Health Care Giant Kaiser Is the Latest Employer Now Staring Down the Barrel of a Strike
At Kaiser Permanente, some 32,000 workers are preparing to go on strike. In addition to proposing measly raises, the health care giant is resisting workers’ desire to have more say in addressing chronic understaffing.
Barring progress at the bargaining table, some 32,000 workers at health care giant Kaiser Permanente are set to walk off the job on Monday, November 15. The workers comprise the Alliance of Health Care Unions, which consists of twenty-one union locals and spans from California to Hawaii to Georgia. Should they strike, they’ll join another Kaiser work stoppage by more than 750 engineers, which began on September 18. The Service Employees International Union—United Healthcare Workers West (SEIU-UHW) says that its members will engage in a one-day sympathy strike with those engineers on November 18, while California Nurses Association members and two thousand of Kaiser’s mental health workers will do the same on November 19.
There are rumors of impending tentative agreements for some of the locals within the Alliance, but neither Kaiser nor the unions have announced any such deals. As to the issues on which the company has dug in its heels, there are several. For one, workers want raises, and the company is offering a mere 1 percent annual raise for the duration of the three-year contract. There are also wage disparities to rectify: Some workers at Kaiser locations in the Inland Empire make 39 percent less than their counterparts in the same positions at Kaiser locations in Los Angeles and Orange County. Further, Kaiser is pushing for a new wage tier that would drastically reduce pay for those hired starting in January of 2023: The company’s proposal cuts their pay by anywhere from 26 to 39 percent.
Finally, there is the issue of staffing. Safe staffing levels have long been a central demand among health care workers, and the pandemic has only exacerbated the issue. When health care facilities don’t have enough workers, they turn to “travelers,” registry workers who travel from one facility to another on short-term contracts. It’s a vicious cycle: Health care workers leave their facilities to become travelers because pay for such work has skyrocketed, while pay for traditional health care jobs stagnates. The problem is so bad at Kaiser that some workers began placing gravestones in an employee locker room, with one for each coworker who had left.
One traveling nurse who recently took a gig at Kaiser explains that while she was there, “We were always short-staffed.” In the TikTok in which she recounts her experience — the video currently has some 10,000 comments — she tells fellow traveling nurses not to work at the company. “There are a ton of amazing clinicians at Kaiser that are being forced into poor patient care by shitty business practices by a company that puts profits before patients at every single turn in the road,” she says.

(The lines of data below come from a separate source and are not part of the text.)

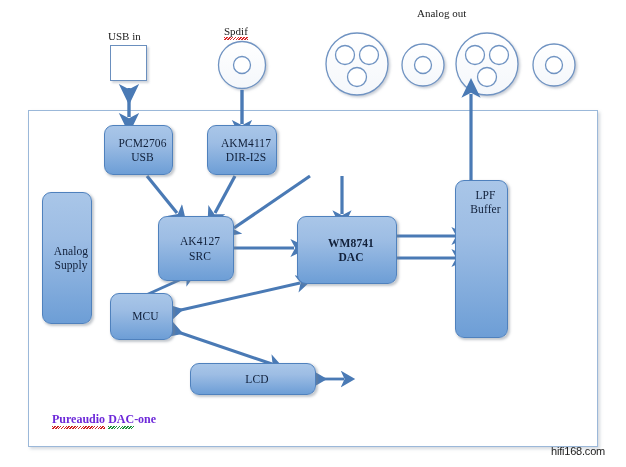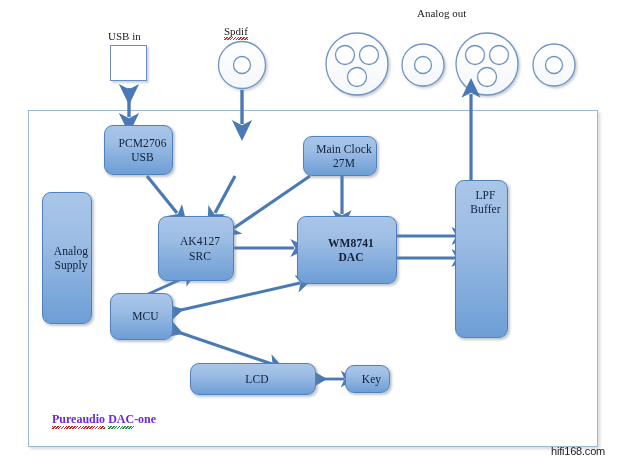"AKM4117" div.block { html: none -> <div> <div> <span>AKM4117</span> <span>DIR-I2S</span> </div> </div> }
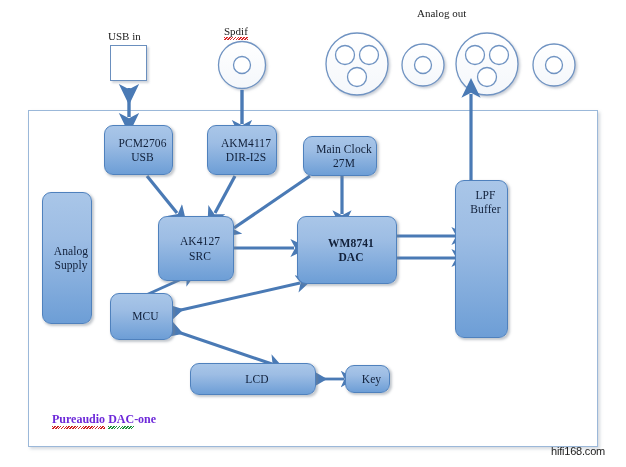"Main Clock" div.block { html: <div> <div> <span>Main Clock</span> <span>27M</span> </div> </div> -> none }
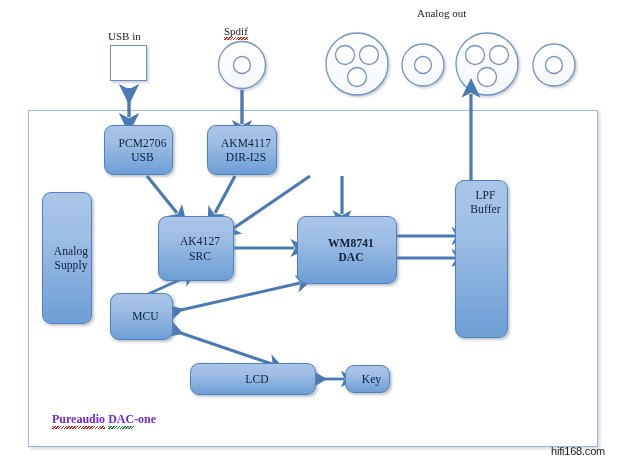"Key" div.block { html: <div> <div> <span>Key</span> </div> </div> -> none }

Kaiser workers say that the company is not backfilling positions that have been vacated — many by staff who left to work as travelers — and that the result is a crunch that leaves workers stressed and patients without adequate care. At one point during the bargaining process, to illustrate the inadequacy of the nonbinding staffing language in the prior contract, members of the Oregon Federation of Nurses and Health Professionals (OFNHP), one of the unions in the Alliance, printed out every short-staffing complaint members had made over the past three years. The resulting document was nine thousand pages.
The Alliance is proposing that the labor-management partnership at Kaiser include staffing committees to oversee backfilling existing positions and hiring for new ones, a structure that would meet on a regular basis and provide workers’ representatives a clear picture of who does and does not work at Kaiser’s sprawling health care facilities that care for some 12 million patients. More specific proposals for filling vacated positions are being negotiated at the local level. But according to workers, the company has been particularly intransigent about this subject, preferring unilateral control over staffing decisions.
While the latest news from the bargaining table suggested significant distance between the two sides on wages — the Alliance wants 4 percent annual raises and no two-tier — it is staffing that may prove the most intractable issue (of course, a two-tier wage system would also exacerbate the problem by driving away potential applicants). Kaiser wants to do as it pleases, and ceding the slightest bit of power over hiring choices to those who must deal with the consequences of those decisions may prove unacceptable to the bosses. As bargaining continues and future tentative agreements are announced, that is the issue on which many at Kaiser are keeping an eye.